Anyone around in the late 1990s will recall New Labour, a rebranding exercise by the UK Labour party that combined PR spin with Britpop music, a lurch to the center of the political spectrum and Tony Blair's grin. Under the hood, though, Labour was still a left-wing party of trade unionists, run by unhappy-looking men who had just washed off the soot after a hard day mining coal. When it was forced back into opposition, it experienced a Newtonian hard-left recoil with the appointment of Jeremy Corbyn, a comedic version of Stalin, as leader.

Something similar is going on at BT. Last month, it concocted "New EE" as part of an image and service overhaul at its EE consumer business. The Britpop-era Fatboy Slim, now 60 years old, was lured out of the pop retirement community to perform in giant holographic form at a glamorous albeit rainy launch party in north London. A shiny app was designed to sell new products and appeal to Brits who weren't traditional EE supporters. Yet behind all this, not much has changed.

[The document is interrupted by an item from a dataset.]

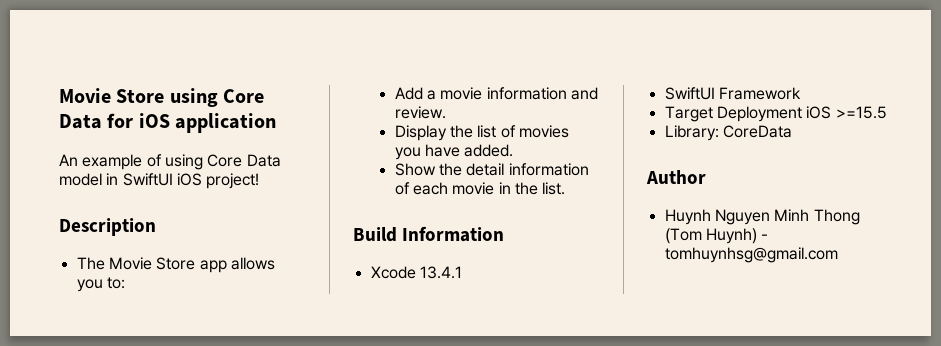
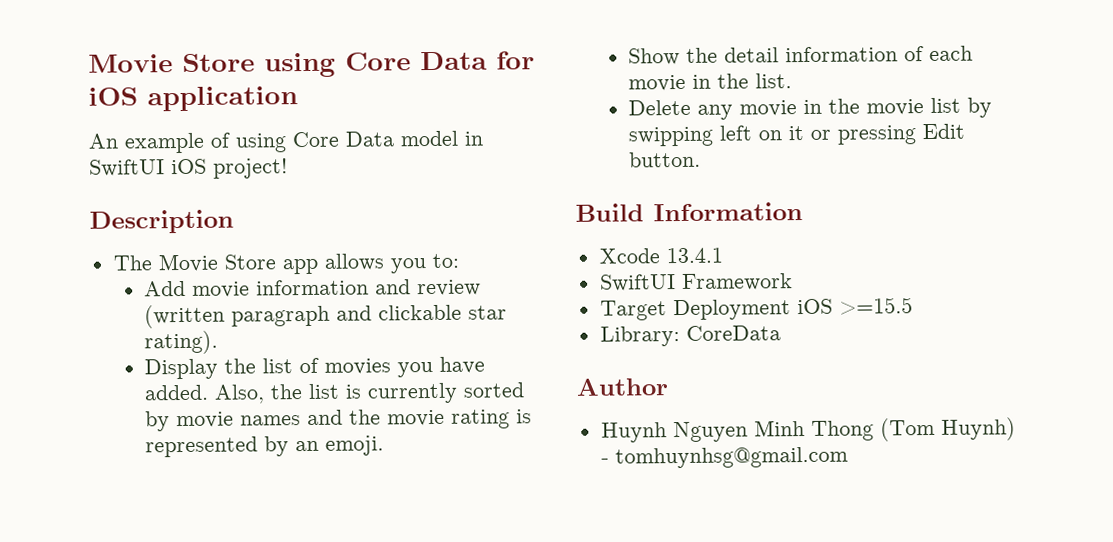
- Add a movie information and review.
+ Add movie information and review (written paragraph and clickable star rating).
+ Also, the list is currently sorted by movie names and the movie rating is represented by an emoji.
+ Delete any movie in the movie list by swipping left on it or pressing Edit button.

BT, at its heart, remains an old-fashioned company best known for digging up streets, sluggish sales growth, unwelcome government oversight and a pension deficit the size of a small country's GDP. Philip Jansen, due to be replaced as CEO early next year, briefly mentioned "New EE" in BT's latest set of results, out today. But his years in charge have been marked by hard hats, unionist antics and job cuts as opposed to service innovation.

Cuts were the hallmark of today's earnings report. Jansen made headlines in the summer when he suggested BT could slash up to 55,000 of about 130,000 jobs (including contractors) by 2030. Documents released with the write-up show he was deadly serious. For the first time, BT includes the number of contractors as well as full-time staff. In the six months to the end of September, BT has cut 6,730 jobs, or 5% of the total.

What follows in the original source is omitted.